WHAT THE TASK REQUIRES
Print exactly the lines below between the line holding "left: 33px;" and the line holding "height: 13px;", inclusive, and nothing more.

Records drawn from a dataset
════
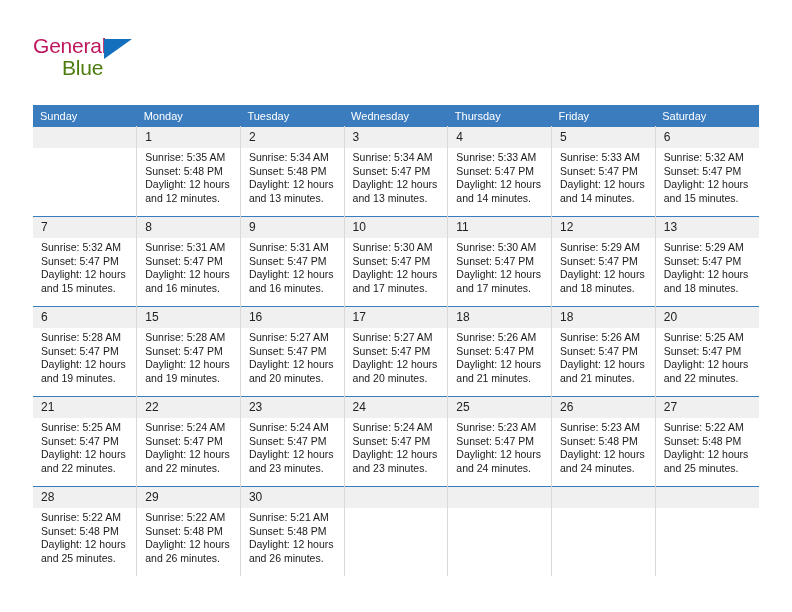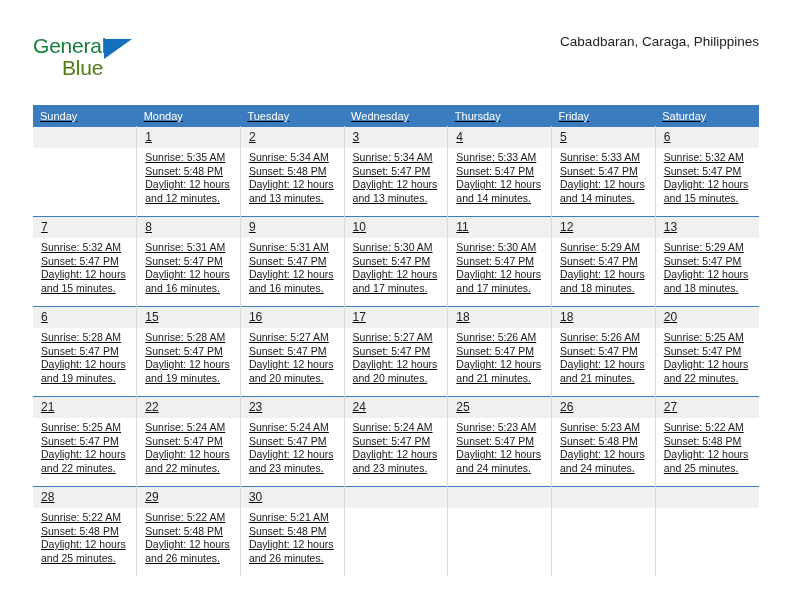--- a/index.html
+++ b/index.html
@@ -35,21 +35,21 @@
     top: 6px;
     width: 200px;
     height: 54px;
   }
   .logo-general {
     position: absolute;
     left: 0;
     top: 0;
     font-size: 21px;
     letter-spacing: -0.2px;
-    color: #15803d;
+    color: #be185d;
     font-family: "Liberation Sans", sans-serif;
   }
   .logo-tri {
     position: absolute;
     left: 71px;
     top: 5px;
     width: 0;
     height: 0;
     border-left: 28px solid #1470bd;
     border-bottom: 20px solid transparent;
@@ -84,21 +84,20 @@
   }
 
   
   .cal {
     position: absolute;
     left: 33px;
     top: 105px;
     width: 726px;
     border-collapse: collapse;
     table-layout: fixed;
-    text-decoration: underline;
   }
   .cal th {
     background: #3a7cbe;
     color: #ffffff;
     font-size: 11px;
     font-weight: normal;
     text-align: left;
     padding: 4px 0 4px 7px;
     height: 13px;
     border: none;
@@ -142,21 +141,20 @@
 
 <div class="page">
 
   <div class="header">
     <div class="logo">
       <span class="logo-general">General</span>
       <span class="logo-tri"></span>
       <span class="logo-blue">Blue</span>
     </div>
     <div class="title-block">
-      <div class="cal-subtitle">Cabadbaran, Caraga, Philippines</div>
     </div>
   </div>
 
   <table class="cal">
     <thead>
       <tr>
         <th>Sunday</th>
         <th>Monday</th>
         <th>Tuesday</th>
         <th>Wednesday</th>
════
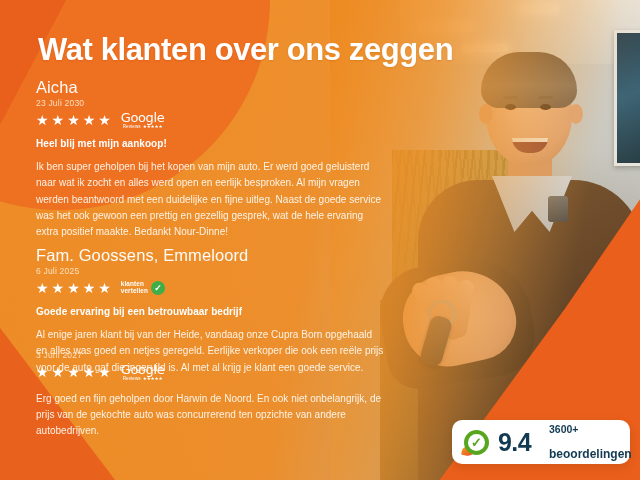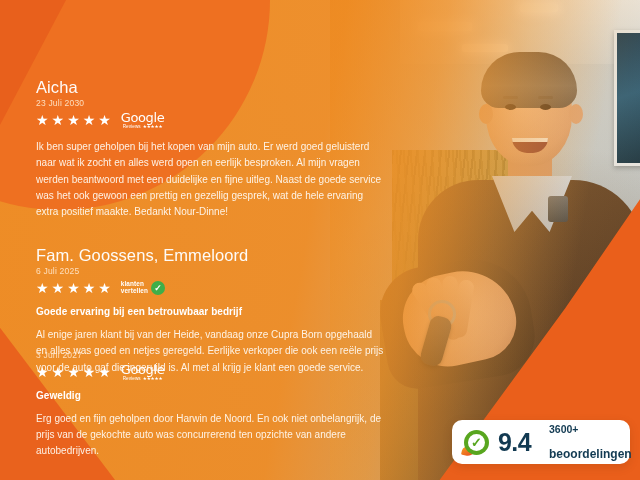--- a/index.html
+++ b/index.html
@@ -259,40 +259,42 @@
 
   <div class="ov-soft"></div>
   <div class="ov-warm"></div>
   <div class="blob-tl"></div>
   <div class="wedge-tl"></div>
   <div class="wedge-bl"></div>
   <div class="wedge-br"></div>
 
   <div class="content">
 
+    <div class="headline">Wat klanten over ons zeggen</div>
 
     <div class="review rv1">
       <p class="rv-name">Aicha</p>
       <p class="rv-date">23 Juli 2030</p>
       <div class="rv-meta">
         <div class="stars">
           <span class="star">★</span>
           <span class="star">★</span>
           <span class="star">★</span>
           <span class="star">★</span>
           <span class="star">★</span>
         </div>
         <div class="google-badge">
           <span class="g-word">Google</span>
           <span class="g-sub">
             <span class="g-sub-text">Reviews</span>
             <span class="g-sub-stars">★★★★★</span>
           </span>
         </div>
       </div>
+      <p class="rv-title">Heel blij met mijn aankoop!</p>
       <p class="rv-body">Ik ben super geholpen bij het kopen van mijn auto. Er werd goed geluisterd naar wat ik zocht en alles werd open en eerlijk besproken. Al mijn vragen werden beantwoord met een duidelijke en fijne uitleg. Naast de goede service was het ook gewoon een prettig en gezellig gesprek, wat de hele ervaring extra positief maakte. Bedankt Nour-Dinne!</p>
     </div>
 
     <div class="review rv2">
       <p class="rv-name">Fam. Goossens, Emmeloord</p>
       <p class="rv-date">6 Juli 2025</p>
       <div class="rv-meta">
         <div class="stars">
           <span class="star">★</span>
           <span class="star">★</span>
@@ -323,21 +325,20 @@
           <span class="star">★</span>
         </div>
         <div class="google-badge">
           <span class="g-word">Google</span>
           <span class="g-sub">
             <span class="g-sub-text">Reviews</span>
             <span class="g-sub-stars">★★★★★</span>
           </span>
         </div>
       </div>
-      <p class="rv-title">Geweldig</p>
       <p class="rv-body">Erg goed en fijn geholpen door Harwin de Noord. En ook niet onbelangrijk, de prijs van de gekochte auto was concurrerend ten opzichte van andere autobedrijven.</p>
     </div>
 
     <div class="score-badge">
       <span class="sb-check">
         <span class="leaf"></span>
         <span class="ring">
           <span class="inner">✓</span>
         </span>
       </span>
════
EXERCISE SOLUTION
     left: 33px;
     top: 105px;
     width: 726px;
     border-collapse: collapse;
     table-layout: fixed;
-    text-decoration: underline;
   }
   .cal th {
     background: #3a7cbe;
     color: #ffffff;
     font-size: 11px;
     font-weight: normal;
     text-align: left;
     padding: 4px 0 4px 7px;
     height: 13px;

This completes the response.